Records from a dataset ▸
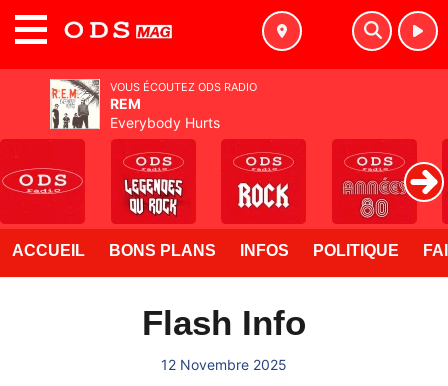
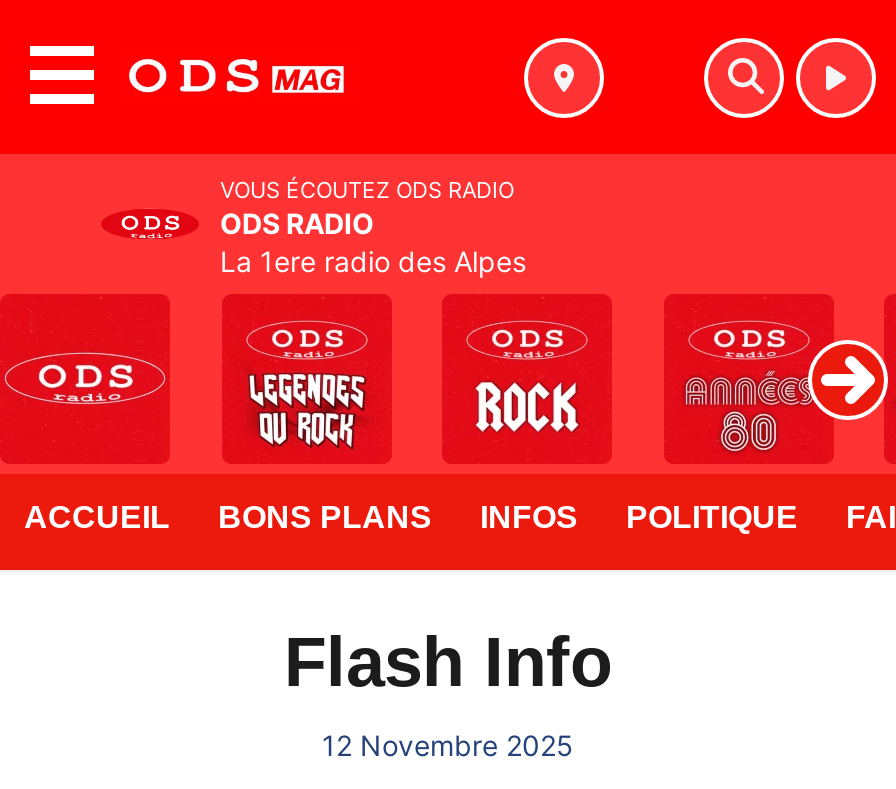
- [image]
- REM
- Everybody Hurts
+ [image]
+ ODS RADIO
+ La 1ere radio des Alpes
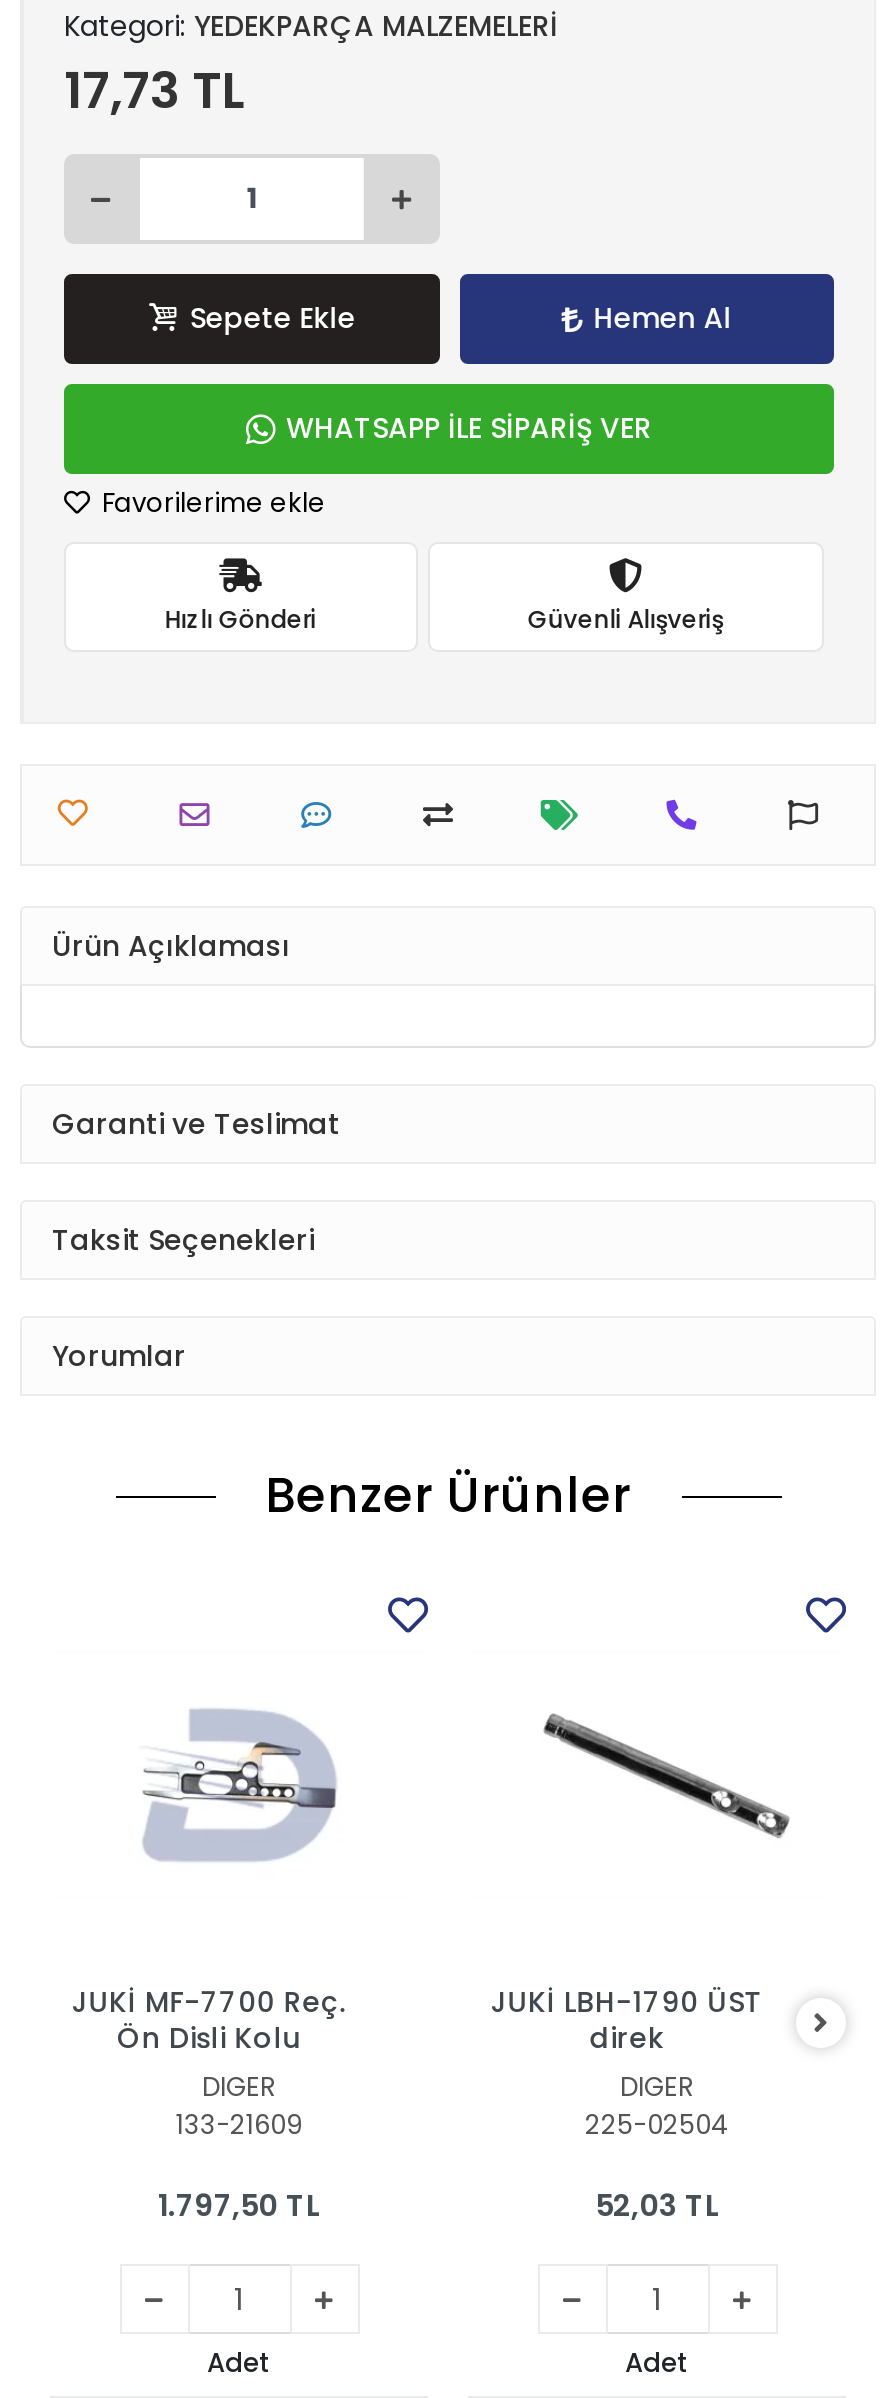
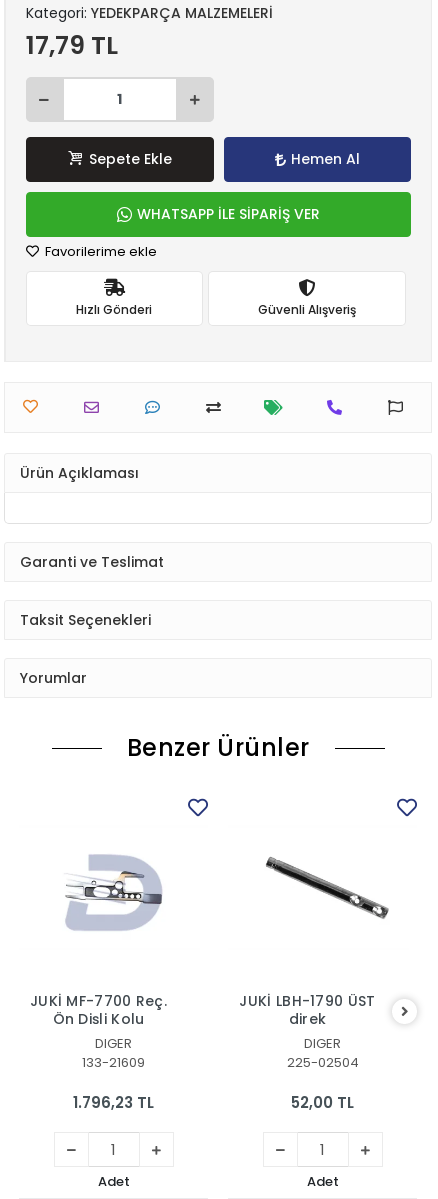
- 17,73 TL
+ 17,79 TL

- 1.797,50 TL
+ 1.796,23 TL

- 52,03 TL
+ 52,00 TL
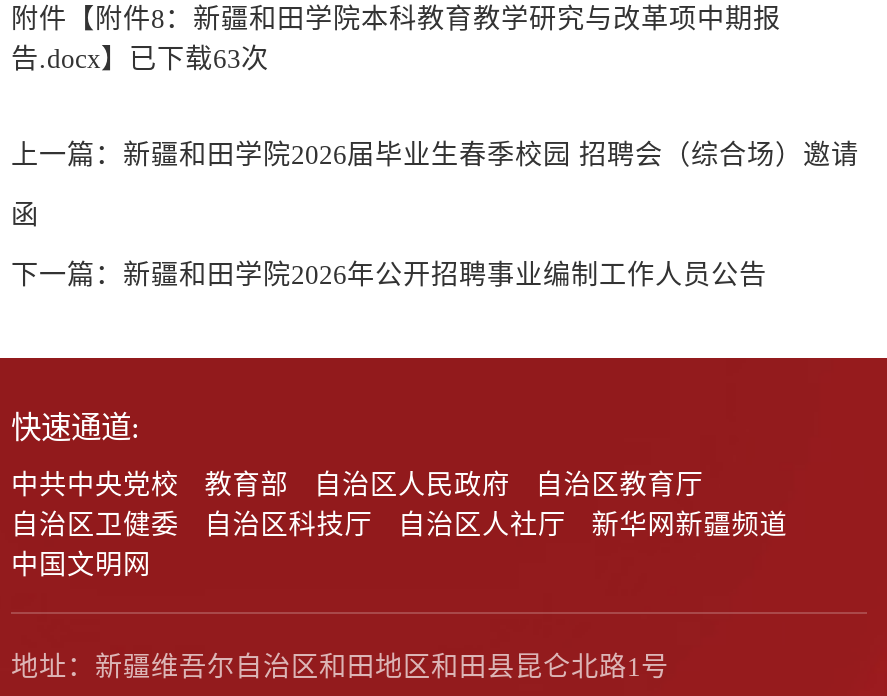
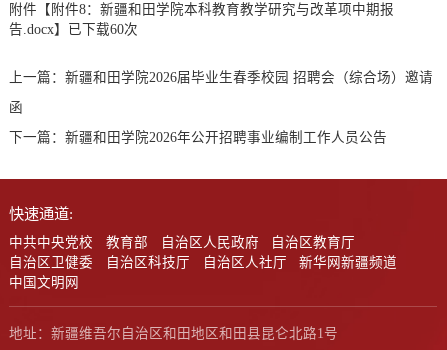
- 告.docx】已下载63次
+ 告.docx】已下载60次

About this exercise ▸ Skip the pictures, then write out every entry exactly.

Answer box ▸
- [image]
- REM
- Everybody Hurts
+ [image]
+ ODS RADIO
+ La 1ere radio des Alpes
- 17,73 TL
+ 17,79 TL

- 1.797,50 TL
+ 1.796,23 TL

- 52,03 TL
+ 52,00 TL
- 告.docx】已下载63次
+ 告.docx】已下载60次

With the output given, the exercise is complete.